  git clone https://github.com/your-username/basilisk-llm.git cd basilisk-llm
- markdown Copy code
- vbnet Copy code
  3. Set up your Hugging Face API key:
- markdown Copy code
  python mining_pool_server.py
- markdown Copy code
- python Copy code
---
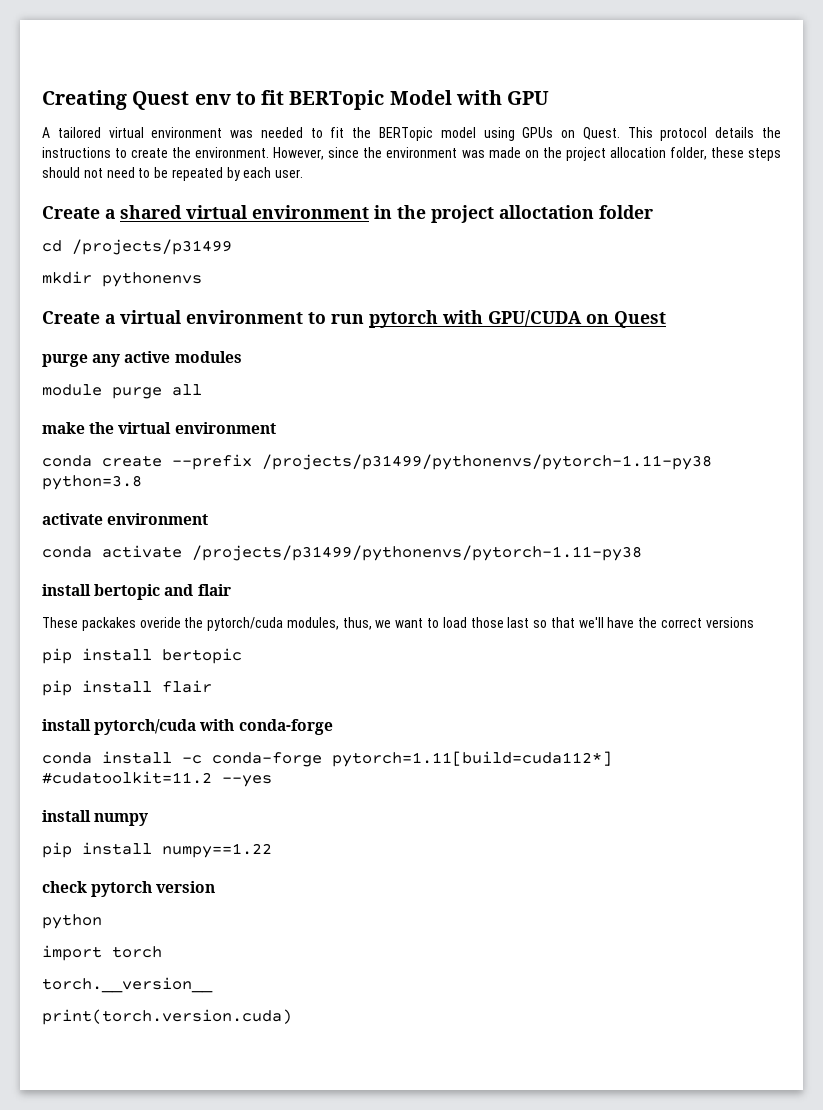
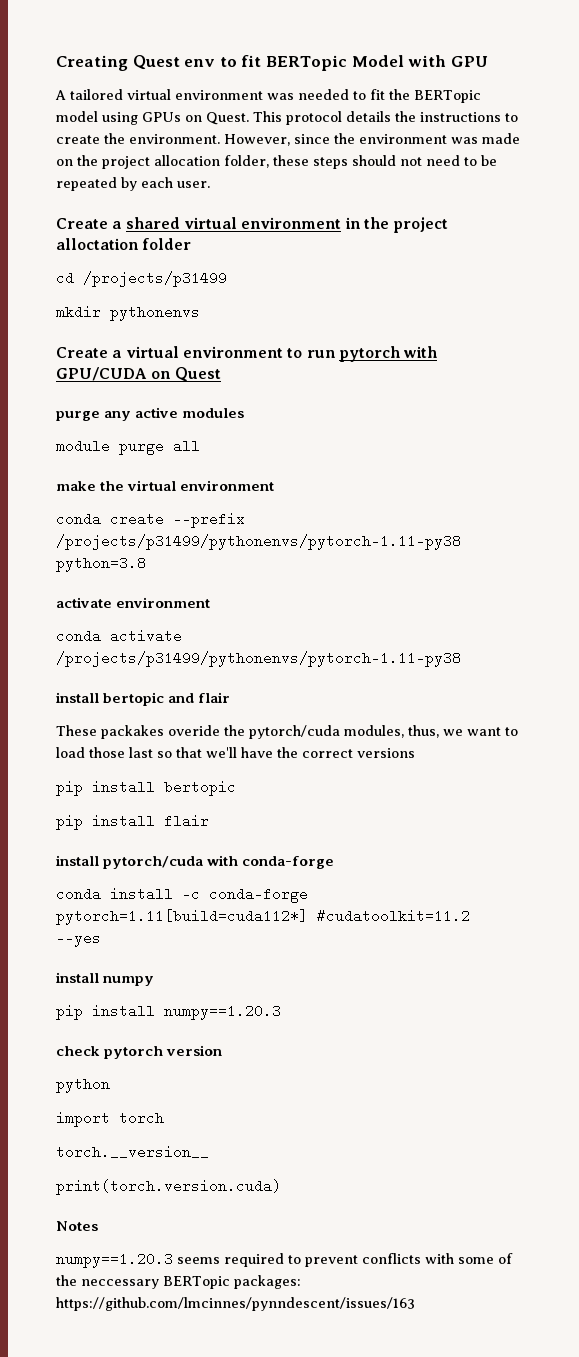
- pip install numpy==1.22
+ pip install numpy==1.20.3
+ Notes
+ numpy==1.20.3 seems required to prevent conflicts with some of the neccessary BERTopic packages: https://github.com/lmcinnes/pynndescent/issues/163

Directions for this task >> What do the lines above say from the one containing "git clone https://github.com/your-username/basilisk-llm.git" down to the one containing "- python Copy code"? Return them exactly, both end lines included, and only them.

Solution for this problem >>
  git clone https://github.com/your-username/basilisk-llm.git cd basilisk-llm
- markdown Copy code
- vbnet Copy code
  3. Set up your Hugging Face API key:
- markdown Copy code
  python mining_pool_server.py
- markdown Copy code
- python Copy code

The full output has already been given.